LETTRE OUVERTE À Me PENSY, PAR Me CHRISTIAN NTIMBANE

AU CONFRÈRE MAITRE PENSY.

LETTRE OUVERTE À Me PENSY, PAR Me CHRISTIAN NTIMBANE
LETTRE OUVERTE À Me PENSY, PAR Me CHRISTIAN NTIMBANE

Je viens de suivre l’émission Droit de réponse sur Équinoxe où vous avez jugé mon intervention sur l’état de nécessité pour appeler à la générosité publique d’incongruité.

Sans qu’il soit besoin de constater que vous avez preuve de lâcheté, en essayant de me contrarier dans un débat auquel je ne participais pas, je tiens à vous indiquer que vous votre analyse est totalement erronée.

Vous avez circonscrit l’état de nécessité en matière pénale, comme l’a précédemment fait malencontreusement le confrère Maitre Ashu lors de notre précédent débat sur Équinoxe. Je le lui ai d’ailleurs rappelé.

Je tiens à cet effet à vous ENSEIGNER ce qui suit :

1— L’état de nécessité qui découle d’un principe général de droit : « La nécessité fait loi » ou encore « Nécessité n’a point de loi » ou encore « La nécessité contraint la loi », en latin « Necessitas » non habem legem est un principe général de droit qui s’applique dans plusieurs matières en dehors du pénal.

On le retrouve en droit contractuel, c.-à-d. en droit des obligations avec des expressions comme cas de force majeure nul n’est tenu.

En droit international public notamment quand il est permis la violation de la souveraineté consacrée et reconnue d’un État pour aller sauver des vies humaines. On parlera alors de droit d’ingérence humanitaire.

Car la nécessité de préservation de la vie est au-dessus des lois et réglementations.

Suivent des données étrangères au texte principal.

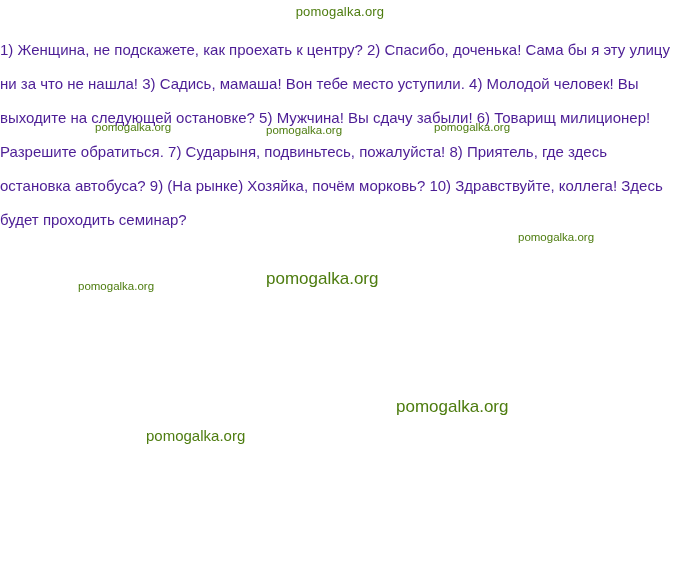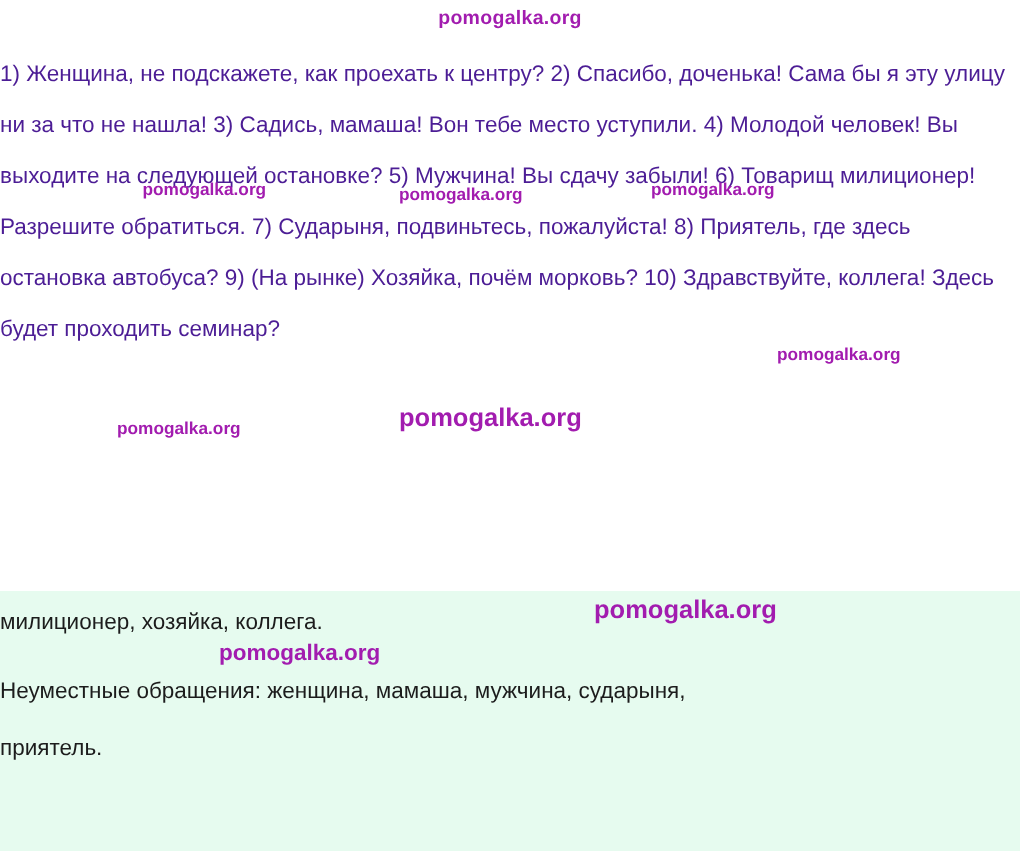--- a/index.html
+++ b/index.html
@@ -69,8 +69,8 @@
   
   .wm {
     position: absolute;
-    font-weight: bold;
-    color: #a21caf;
+    font-weight: normal;
+    color: #4d7c0f;
     pointer-events: none;
     white-space: nowrap;
   }

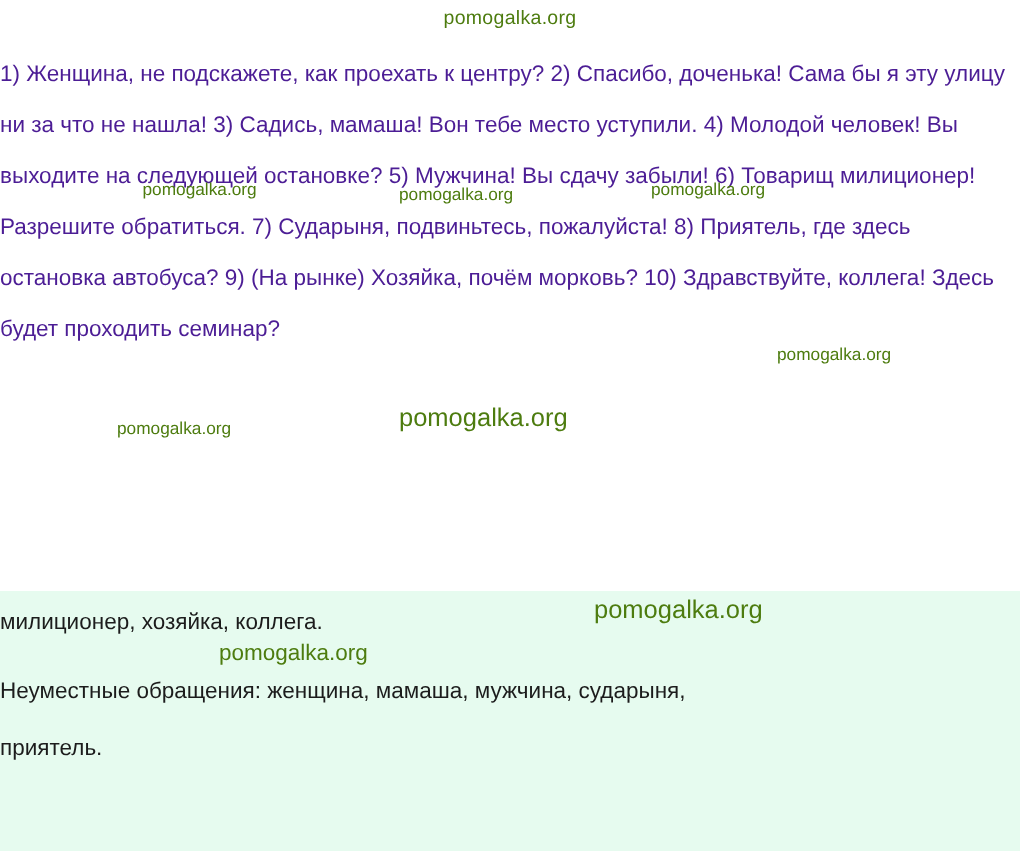--- a/index.html
+++ b/index.html
@@ -100,11 +100,6 @@
     <div class="para-gap"></div>
   </div>
 
-  <div class="green-band">
-    <div class="gt gt1">милиционер, хозяйка, коллега.</div>
-    <div class="gt gt2">Неуместные обращения: женщина, мамаша, мужчина, сударыня,</div>
-    <div class="gt gt3">приятель.</div>
-  </div>
 
   <div class="wm wm-sm wm-a">pomogalka.org</div>
   <div class="wm wm-sm wm-b">pomogalka.org</div>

2— Il y a aussi ce principe de droit qui dit que le droit porté à l’extrême consacre l’injustice suprême : « Summum jus, Summa injuria », qui permet d’invalider les lois de procédure qui pourraient entraîner des injustices en cas de menace extrême. Cas de cette demande d’autorisation laissée au libre arbitrage pendant 30 jours du Ministre de l’administration territoriale alors que les populations meurent ou risquent de mourir. On ne va pas attendre ce délai prévu par la loi, afin de venir en aide à ceux qui meurent. Le faire est injuste.

3— En outre, en poussant au plus la réflexion, la fameuse loi sur la générosité publique de 1983 et son décret d’application de 1985 sont inapplicables en situation d’aide ou d’urgence humanitaire comme en l’espèce.

Appeler à l’aide humanitaire pour sauver des Camerounais du Covid-19 n’est pas appeler à la générosité publique.

Les lois sur la générosité publique visent généralement des situations classiques de soutien aux démunis et autres nécessiteux.

Par exemple la construction d’une école, l’aide aux orphelins…

Or dans des situations d’aide humanitaire, ce sont des appels au sauvetage à la vie comme cet appel Cameroon Survival qui n’est rien d’autre qu’un appel à l’aide humanitaire en situation de nécessité sanitaire.

La Suisse par exemple l’a défini dans sa loi du 1er février 1999
« L’aide humanitaire sert à sauver des vies et à alléger des souffrances dans des situations d’urgence, lors d’une catastrophe ou d’une crise due à la nature ou à l’homme »

Il y a un vide juridique sur l’aide humanitaire au Cameroun et personne ne peut interdire une telle aide de se déployer, car
« Ce qui n’est pas interdit est permis ».